Vero Moda trench coat, Primark jeans vest and umbrella, thrifted bag, Topshop shoes, Internacionale dress
Photos by Ell and me
Były czasy, że deszcz niszczył mi postowe plany i siedziałam cały dzień smutna w domu, smętnie wyglądając przez okno. Ogłaszam wszem i wobec, że te czasy się skończyły. Deszczu, gryź się!
PS Nie mam pojęcia dlaczego z boku moje nogi wyglądają niczym u rączej sarenki, a z przodu jawią się jako dwie dorodne parówki. Prawie nie jem słodyczy, Colę piję kilka razy w miesiącu, zieloną herbatę pochłaniam litrami i przez większość dni w tygodniu nie jem po 19.30. Muszę uznać, że te nogi są po prostu głupie.
24 thoughts on “desperate measures are called for”
No nie grube nogi!!! Masz ładne nogi. A jak zobaczyłam pierwsze zdjęcia , myślałam, że obcięłaś włosy. Uff…na szczęście nie. Strój jak zwykle super.
Piękne zdjęcia , świetnie wyglądasz 😉
Piękna sukienka
Twoje nogi są w porządku. Za to moje dowartościowują wszystkich :/
Zdecydowanie przesadzasz z tymi nogami. Co do zielonej herbaty to ona zatrzymuje wodę w organizmie, więc można mieć wrażenie, że jest się „napuchnięta”, ociężała.
Pozdrawiam
I pomyśleć, że Twoje nogi są moim ideałem. Czyli wąskie w kostce z widoczną łydką. Moje suche badyle nijak ich nie przypominają, łydki mam szczątkowe tylko dzięki wieloletniej walce (dużo łażenia i jazdy na rowerze). BTW nie wiem czy to pochodna filtra na zdjęciu, czy też deszczowej aury, ale dziś osiągnęłaś idealny odcień czerwieni we włosach. Oraz ja też chcę taki płaszcz! 😉
p.s. Dziś przypadkiem robiłam na spacerze masę zdjęć płaskim ścianom z cegły, ciekawe że cegła cegle nierówna i zawsze ma inny kolor, fakturę, grubość spoiw…

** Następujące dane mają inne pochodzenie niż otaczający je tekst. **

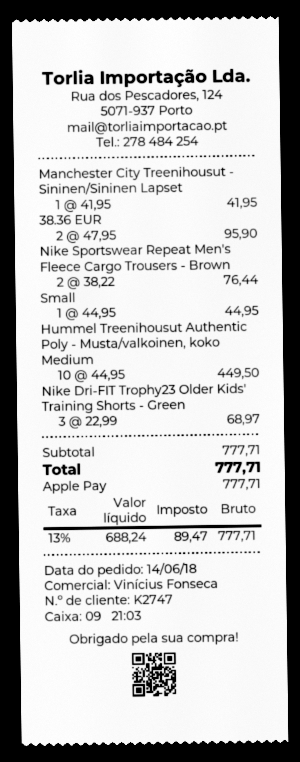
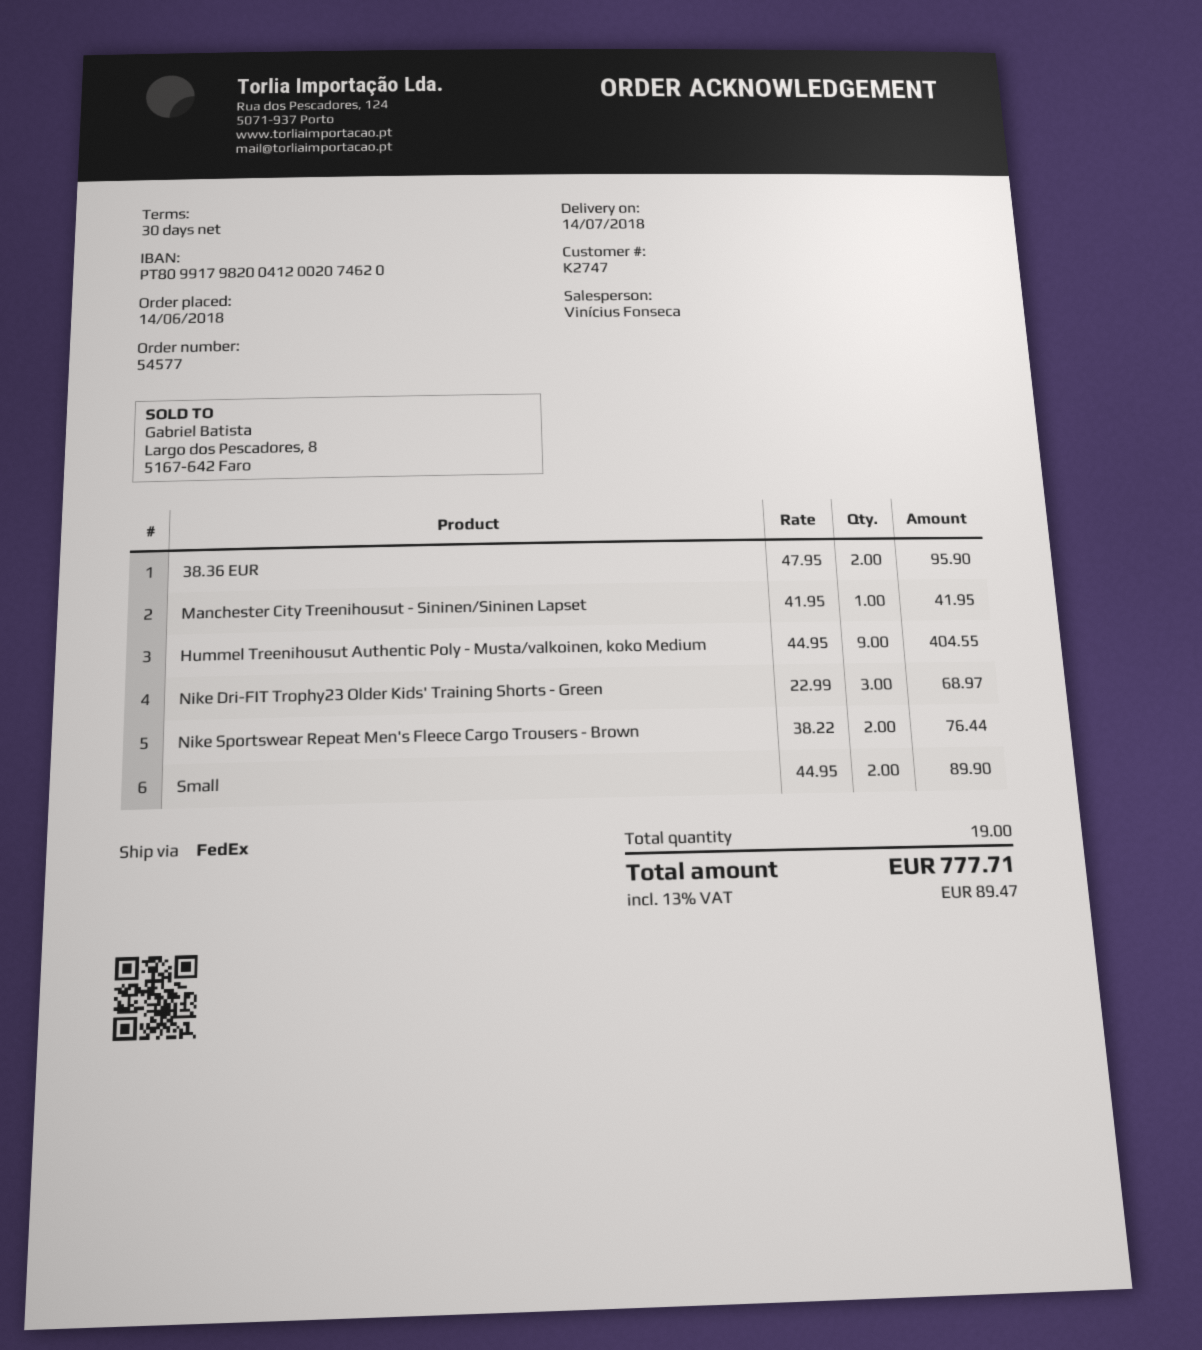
Small: 1 x 44.95 = 44.95 -> 2 x 44.95 = 89.90
Hummel Treenihousut Authentic Poly - Musta/valkoinen, koko Medium: 10 x 44.95 = 449.50 -> 9 x 44.95 = 404.55

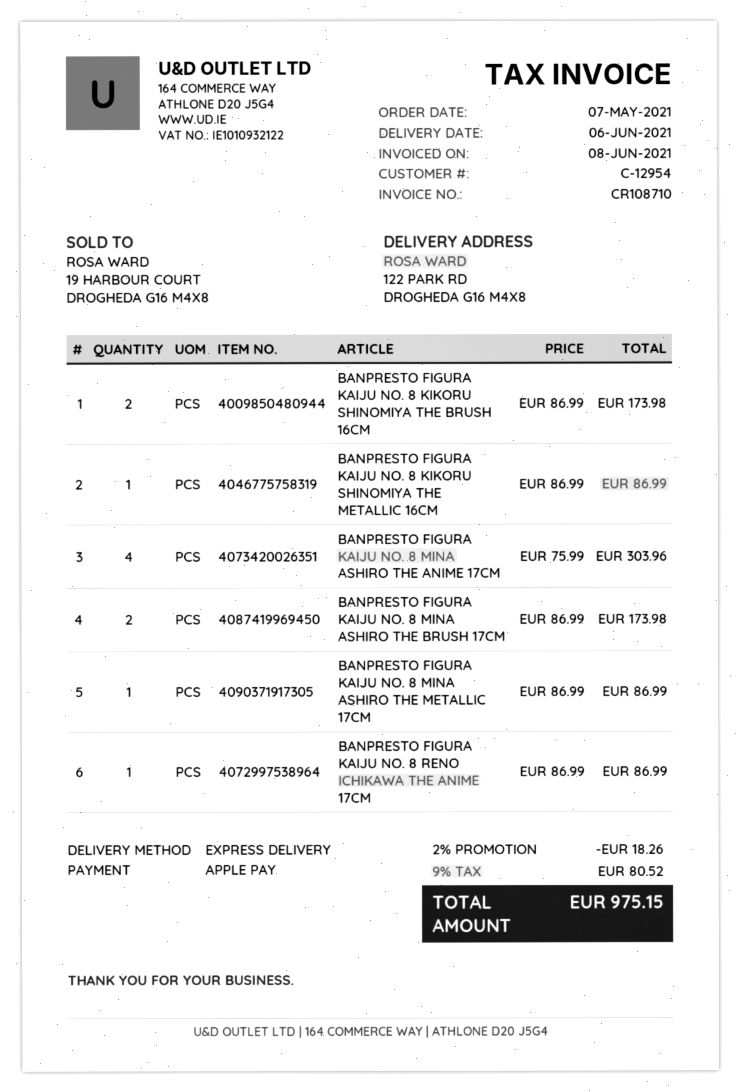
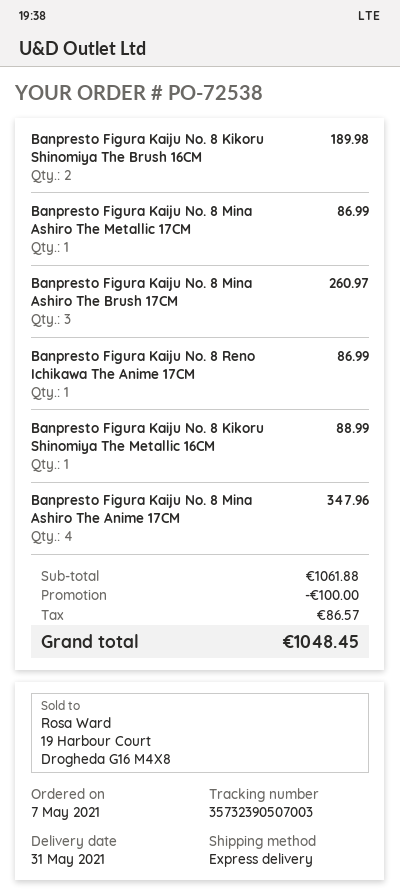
delivery date: 2021-06-06 -> 2021-05-31
BANPRESTO FIGURA KAIJU NO. 8 KIKORU SHINOMIYA THE BRUSH 16CM: 2 for 173.98 -> 2 for 189.98
BANPRESTO FIGURA KAIJU NO. 8 KIKORU SHINOMIYA THE METALLIC 16CM: 1 for 86.99 -> 1 for 88.99
BANPRESTO FIGURA KAIJU NO. 8 MINA ASHIRO THE ANIME 17CM: 4 for 303.96 -> 4 for 347.96
BANPRESTO FIGURA KAIJU NO. 8 MINA ASHIRO THE BRUSH 17CM: 2 for 173.98 -> 3 for 260.97
discount: 18.26 -> 100.00
tax: 80.52 -> 86.57
total: 975.15 -> 1048.45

Właśnie jestem na etapie szukania trenczu idealnego. Obawiam się jednak, że idealne ja, nie znajdzie takiego. A nogi, jak nogi robią psikusy :))

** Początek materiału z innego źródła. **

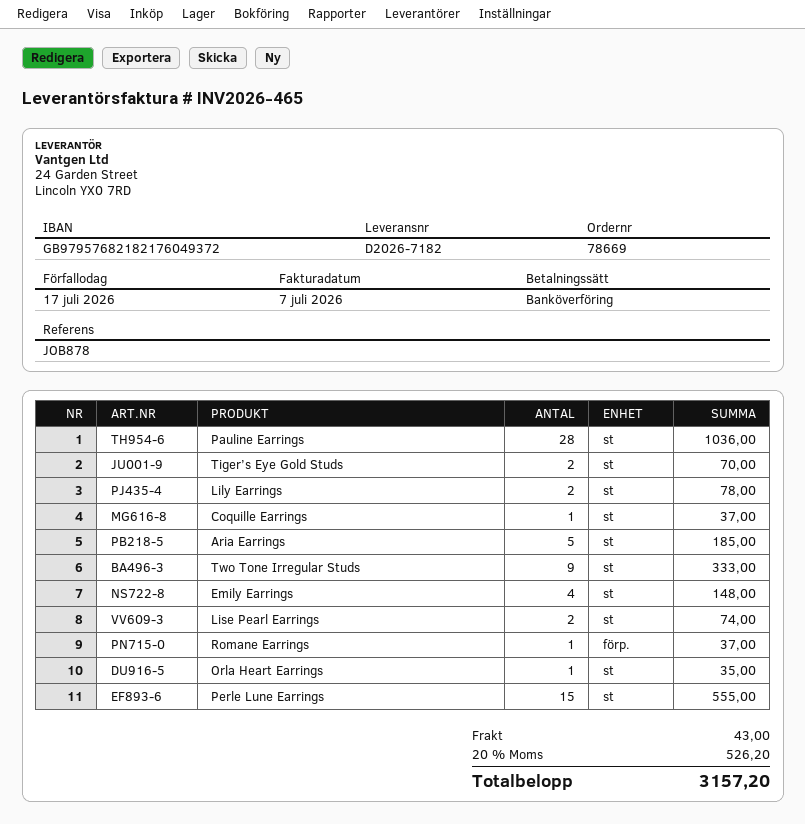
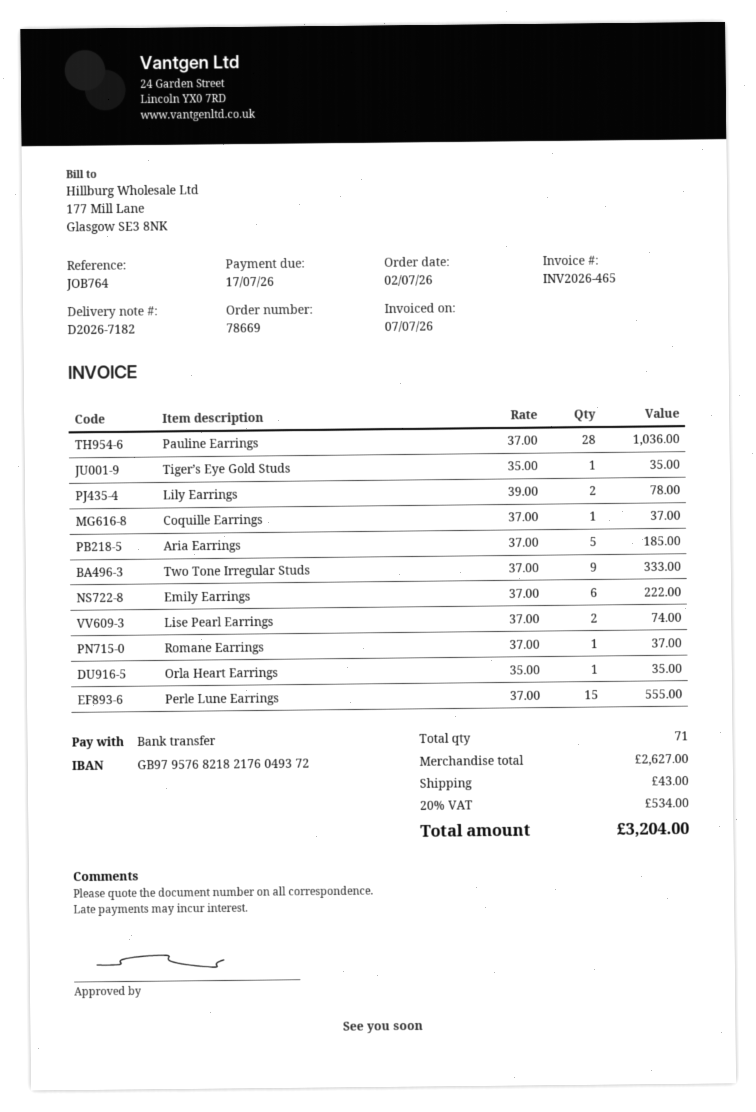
reference: JOB878 -> JOB764
Tiger’s Eye Gold Studs: 2 for 70.00 -> 1 for 35.00
Emily Earrings: 4 for 148.00 -> 6 for 222.00
tax: 20% = 526.20 -> 20% = 534.00
total: 3157.20 -> 3204.00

Siostro mamy z nogami ten sam problem:D i mogę się głodzić przez miesiąc, a do nich nie dociera:P dwie parówki:D
I bardzo mi się podobasz, wiesz?;)
Ej, przeproś swoje śliczne nogi, bo się jeszcze obrażą i się nieprzyjemnie odpłacą. Albo po prostu się zamień ze mną, wtedy będziesz miała powody do marudzenia 😉
Strój bardzo cacy, od stóp do głów.
Ej, nogi masz genialne! 🙂
baletowe łydki rządzą!
E tam, nogi są bardzo ok 😉
Na taki strój u mnie jeszcze jest zdecydowanie za zimno 🙁
oststnie zdjecie piekne!
Ty łapserdaku, o nogach swoich mówić tak nie powinnaś, bo widać łydki wyćwiczone, nie jakieś kruche i chude niewiadomoco. Ty mi pasujesz do Anglii, tamtejszych krajobrazów i pogody najbardziej na świecie, Pięknoto!

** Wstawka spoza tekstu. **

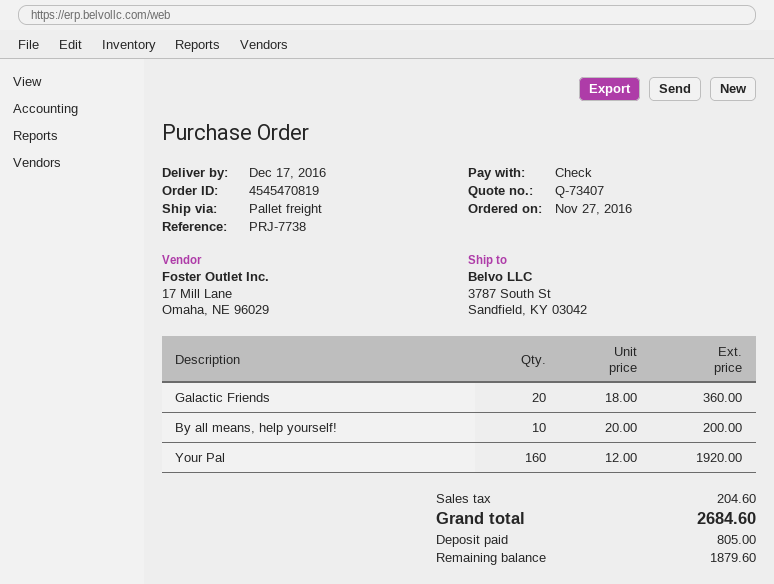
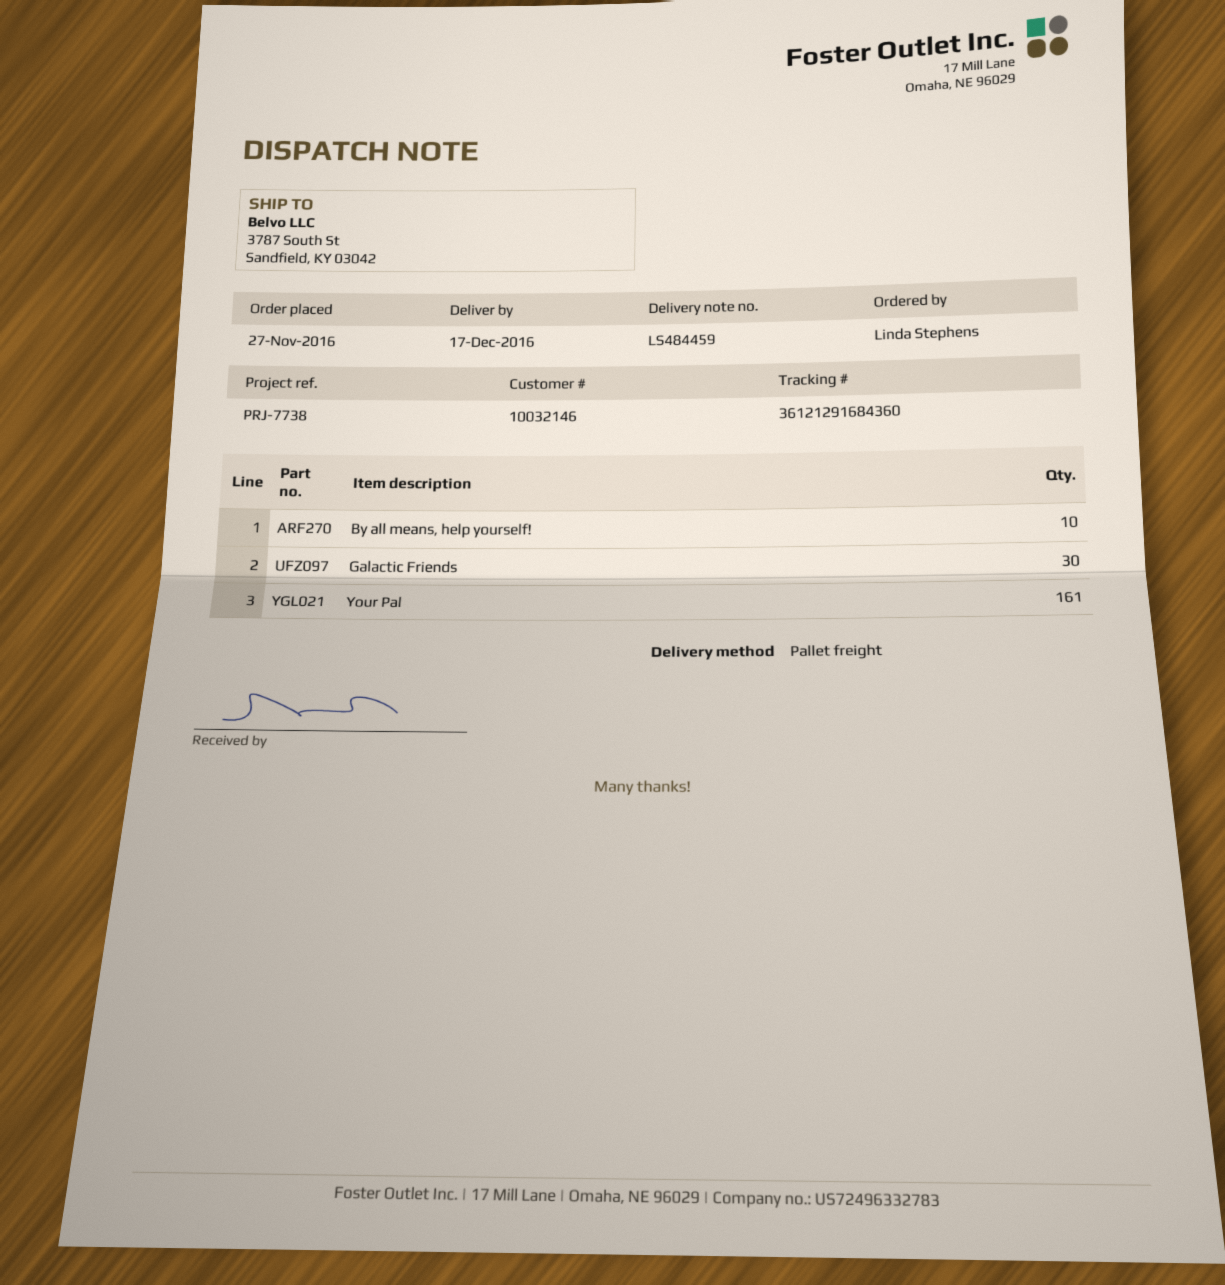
Galactic Friends: 20 -> 30
Your Pal: 160 -> 161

Nie! Anglia, a przynajmniej południe Anglii, jest koszmarne i nudne i poza Londynem małomiasteczkowe. Może jakieś Derbyshire są fajne, ale na pewno nie Surrey. Do Szkocji, Irlandii, Walii, ale nie do Anglii, proszę 🙁
Jak się tak cudownie wygląda, to nawet deszcz można polubić.
Z tymi nogami to chyba kwestia ogniskowej twojego aparatu + bliskość fotografa. Jeśli robiący zdjęcie odejdzie kawałek dalej zmieni się kąt patrzenia. Żeby uzyskać takie samo przybliżenie wystarczyłoby na nowo skadrować zdjęcie.Wtedy nogi powinny być zgodne z rzeczywistością – czyli chude.
Masz naprawdę super nogi. Tak samo jak ja, masz po prostu kobiece łydki. Poniżej kolana mam łydki oraz kostki włoskiej gwiazdy filmowej i to niezależnie od rozmiaru. Były takie same, gdy nosiłam rozmiar 38, jak i obecnie – okolice brytyjskiego 16.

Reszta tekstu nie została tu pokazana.